The unobviously correct part is $3^{x}>x^2$ . Note that we still have $x \in R^{+}$ . For proving this first we need to take the first and second derivative of $3^x-x^2$ :

$\frac{d}{dx}(3^x-x^2)=3^x \ln 3 - 2x$

$\frac{d}{dx}(3^x \ln 3 - 2x) = 3^x \ln^2 3 - 2$

Set y as the value of x that make the value of the second derivative equals 0:

$y = \log_3 \frac{2}{\ln^2 3}$

Notice that whenever $x>y$ , the second derivative becomes positive, and whenever $x<y$ , the second derivative becomes negative. This means the first derivative is minimum at $x=y$ , and that minimum equals:

$\frac{2}{\ln 3}-2 \log_3 \frac{2}{\ln^2 3} = \frac{2}{\ln 3}(1-\ln \frac{2}{\ln^2 3}) > 1-\ln 2 > 0$

because $0<\ln 2<1<\ln 3<2$ . Thus, the first derivative is always positive.

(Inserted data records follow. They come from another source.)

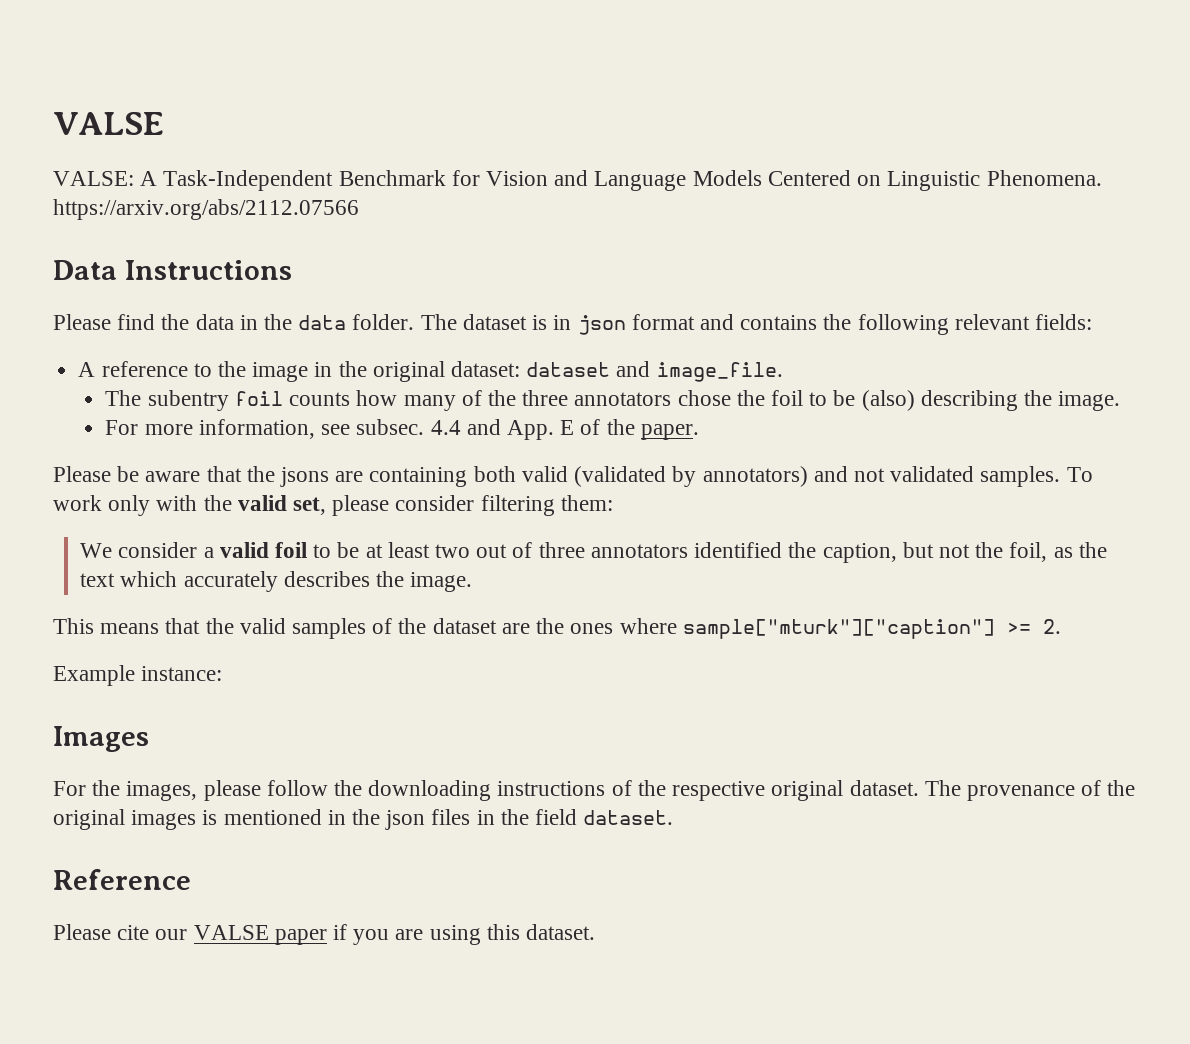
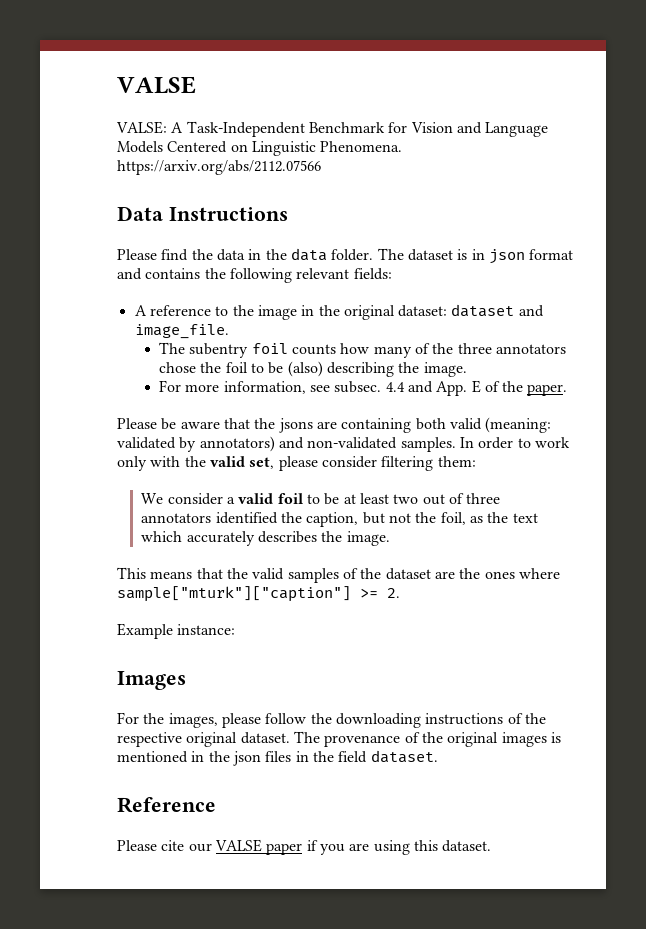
[574,466,667,487] (validated -> [485,417,552,433] [117,437,176,449] (meaning: validated
[853,466,1093,487] not validated samples. To -> [307,437,531,452] non-validated samples. In order to

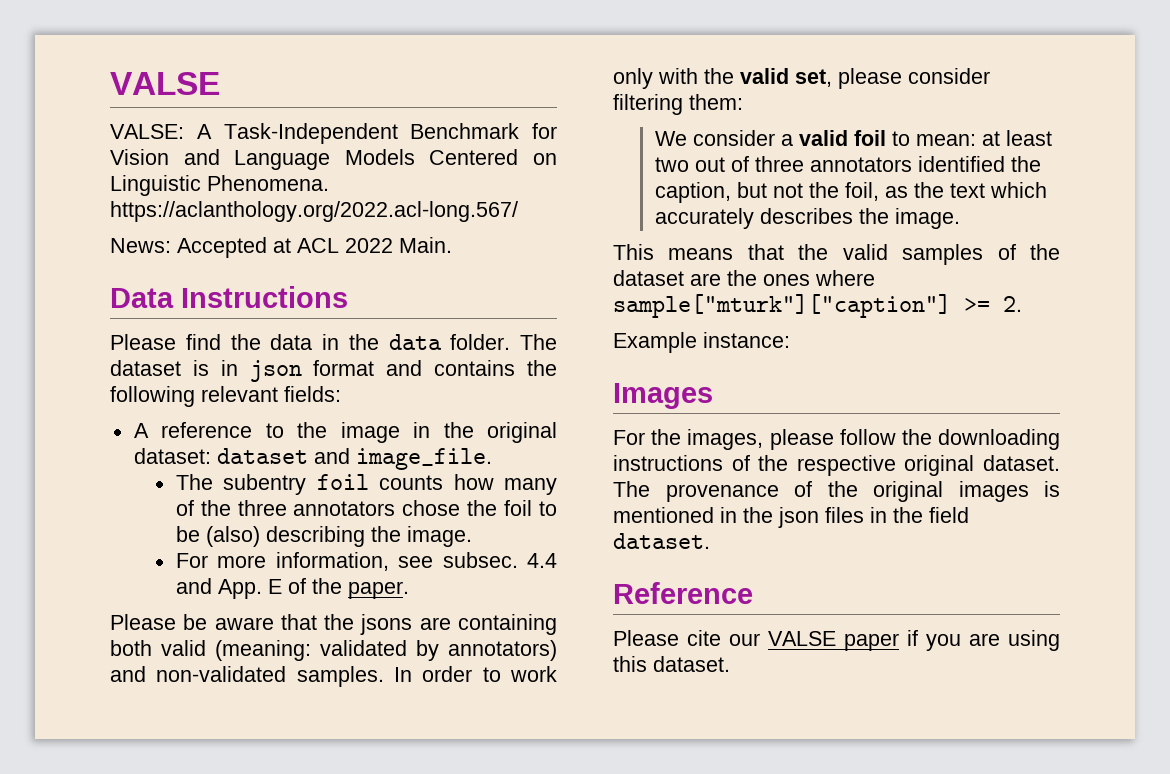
[117,160,321,175] https://arxiv.org/abs/2112.07566 -> [110,201,518,222] [110,237,452,258] https://aclanthology.org/2022.acl-long.567/ // News: Accepted at ACL 2022 Main.
[324,493,340,505] be -> [916,134,977,146] mean:

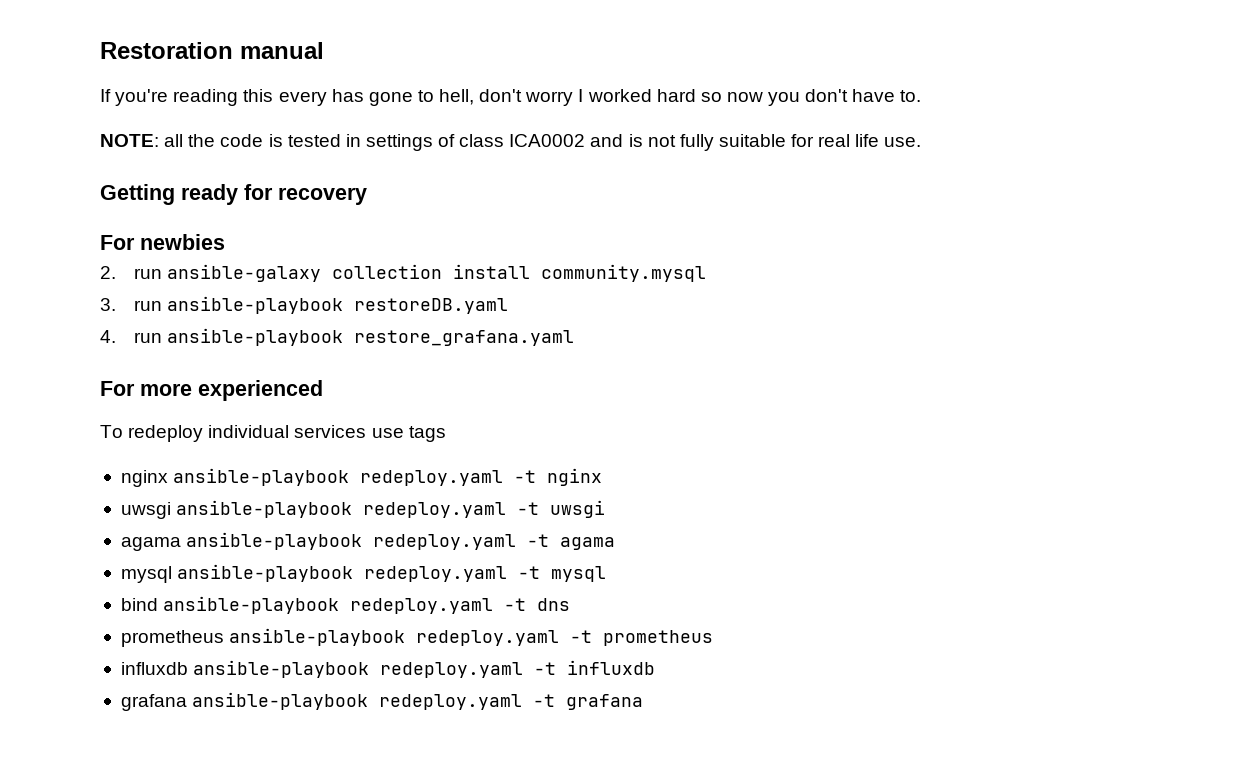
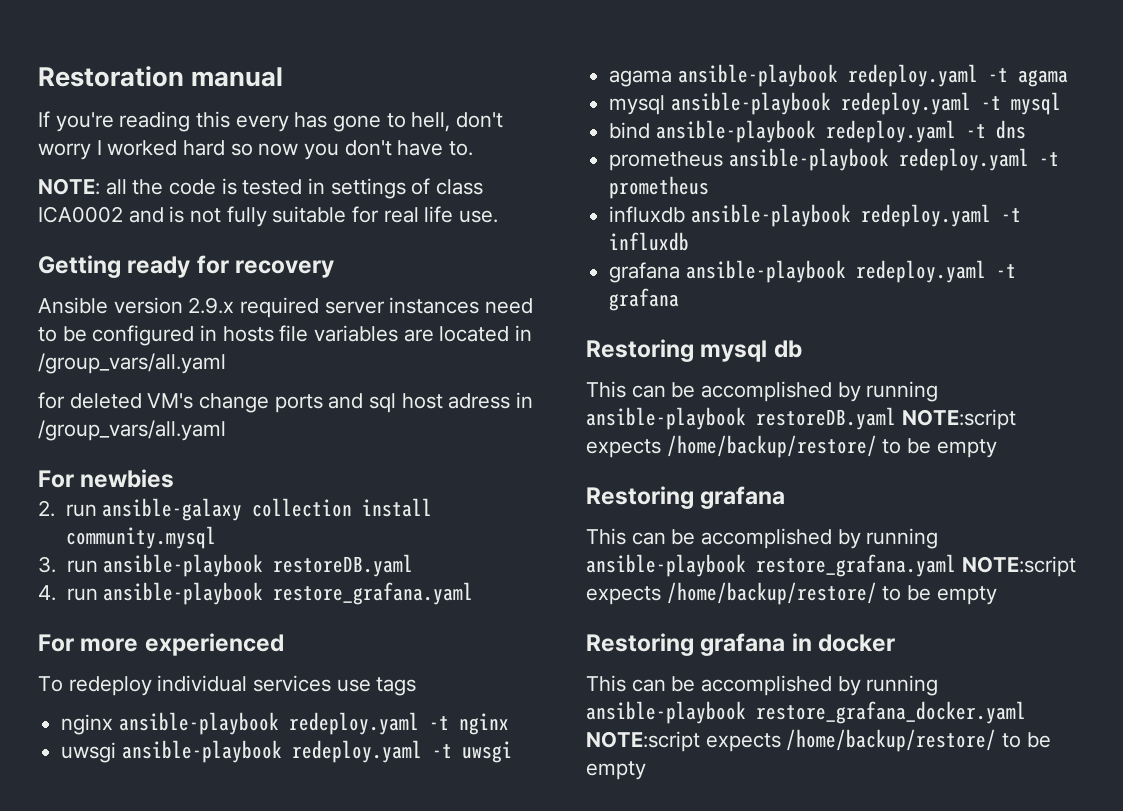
(367, 196) none -> [38,297,534,318] [38,325,533,346] [38,353,226,374] [38,392,534,413] [38,420,226,441] // Ansible version 2.9.x required server instances need to be configured in hosts file variables are located in /group_vars/all.yaml // for deleted VM's change ports and sql host adress in /group_vars/all.yaml
(644, 702) none -> [586,339,802,362] [586,381,939,402] [586,407,1016,430] [586,435,997,458] [586,486,786,509] [586,528,939,549] [586,554,1076,577] [586,582,997,605] [586,633,896,656] [586,675,939,696] [586,701,1026,724] [586,729,1051,752] [586,761,646,780] // Restoring mysql db // This can be accomplished by running ansible-playbook restoreDB.yaml NOTE:script expects /home/backup/restore/ to be empty // Restoring grafana // This can be accomplished by running ansible-playbook restore_grafana.yaml NOTE:script expects /home/backup/restore/ to be empty // Restoring grafana in docker // This can be accomplished by running ansible-playbook restore_grafana_docker.yaml NOTE:script expects /home/backup/restore/ to be empty

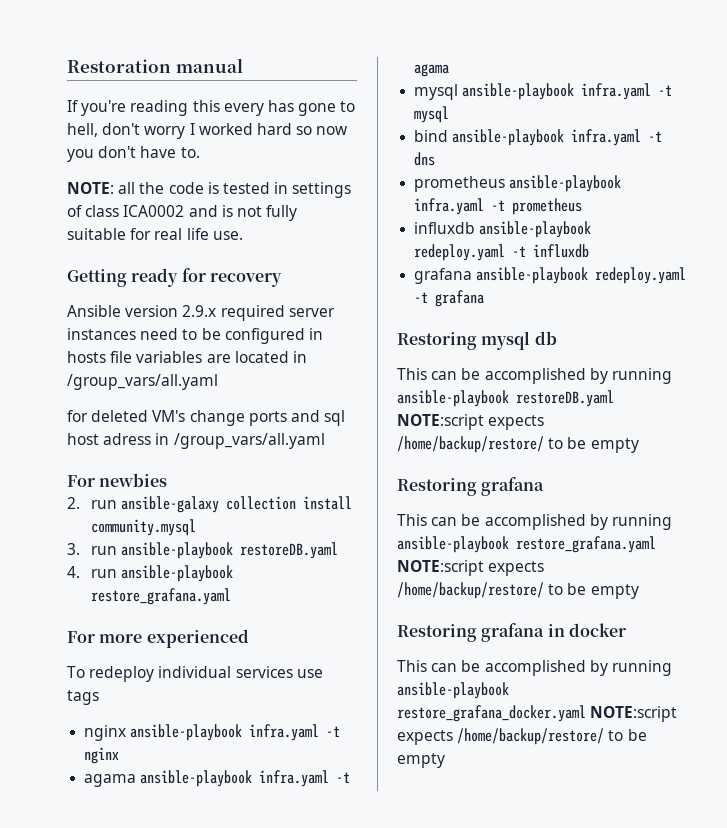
[288,712,419,735] redeploy.yaml -> [249,724,320,741] infra.yaml
[61,740,512,763] // uwsgi ansible-playbook redeploy.yaml -t uwsgi -> (120, 755) none
[847,64,978,87] redeploy.yaml -> [259,770,330,787] infra.yaml
[840,92,971,115] redeploy.yaml -> [581,83,652,100] infra.yaml
[825,120,956,143] redeploy.yaml -> [571,129,642,146] infra.yaml
[898,148,1029,171] redeploy.yaml -> [414,198,485,215] infra.yaml

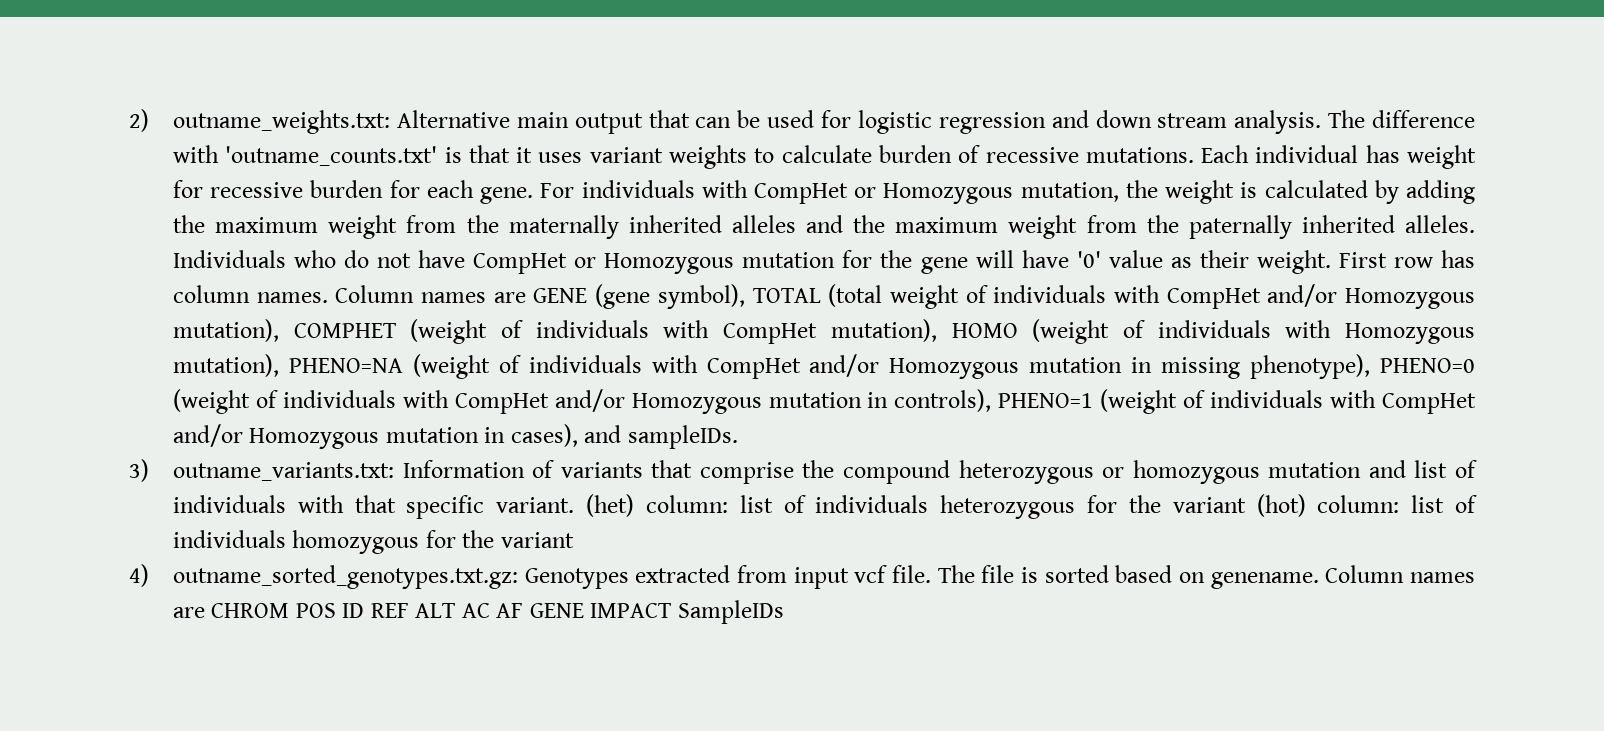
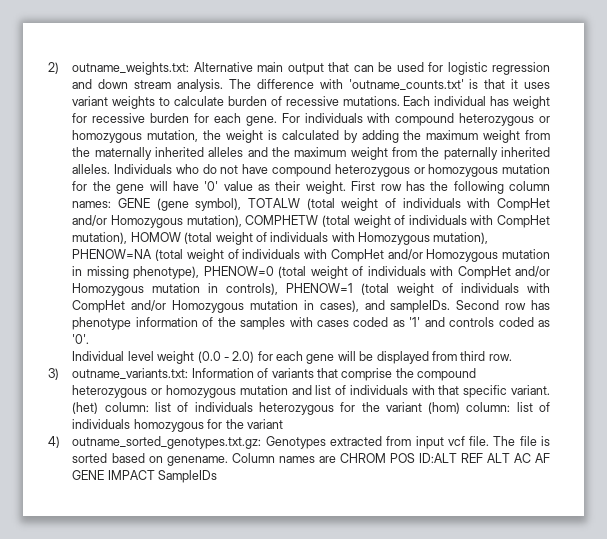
[754,183,1014,204] CompHet or Homozygous -> [395,113,550,126] [72,130,143,143] compound heterozygous or homozygous
[473,253,735,274] CompHet or Homozygous -> [271,164,499,177] compound heterozygous or homozygous
[173,285,526,303] column names. Column names are -> [430,181,550,194] [72,201,112,208] the following column names:
[752,288,821,303] TOTAL -> [248,198,301,208] TOTALW
[293,319,488,344] COMPHET (weight -> [245,215,391,228] COMPHETW (total weight
[951,319,1110,344] HOMO (weight -> [130,232,253,245] HOMOW (total weight
[288,354,490,379] PHENO=NA (weight -> [72,249,224,262] PHENOW=NA (total weight
[1379,358,1475,373] [173,389,251,414] PHENO=0 (weight -> [203,266,348,279] PHENOW=0 (total weight
[998,389,1178,414] PHENO=1 (weight -> [286,283,435,296] PHENOW=1 (total weight
(738, 437) none -> [456,300,550,310] [72,317,550,330] [72,334,90,344] [72,351,512,364] Second row has phenotype information of the samples with cases coded as '1' and controls coded as '0'. // Individual level weight (0.0 - 2.0) for each gene will be displayed from third row.
[1256,494,1306,517] (hot) -> [428,402,461,414] (hom)
[342,603,365,618] ID -> [418,453,457,463] ID:ALT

Since $3^0>0^1$ and the first derivative is always positive, then it's proven that $3^x>x^2$ for all $x \in R^{+}$ .

Hence, all solutions of x lies in $R^{-}$ as x=0 is not a solution, obviously. Now, $f(x)=2^x+3^x+6^x$ is a monotone increasing function at all values of $x \in R$ while $g(x)=x^2$ is a monotone decreasing function at all values of $x \in R^{-}$ . As a result, there is a maximum of one value of x in $R^{-}$ that satisfy the equation. As there is no solution of x in $[0,\infty)$ and $x=-1$ does satisfy the equation, then the only solution is $\boxed{x=-1}$ . Any feedback please?

First prove that

f (x)= 2^(x) + 3^(x) + 6^(x) - x^(2)

is a strictly increasing function. This can be done by using the first derivative and the second derivatives. Then is proves that -1 is the only root.

$2^{x+1}+3^{x+1}+6^{x+1}$ increases the value of $2^{x}+3^{x}+6^{x}$ by $2^{x}+3^{x}+3^{x}$ +... which is greater than 2x+1 So LHS would be always greater than RHS where x>0 So the cases left are 0 and negative nos. x can't be 0 after verification. Now the negative values : -1 satisfies the condition.Then the denominators later on(onwards 2) can't be completely divisible by the numerator.So only -1 can be the answer.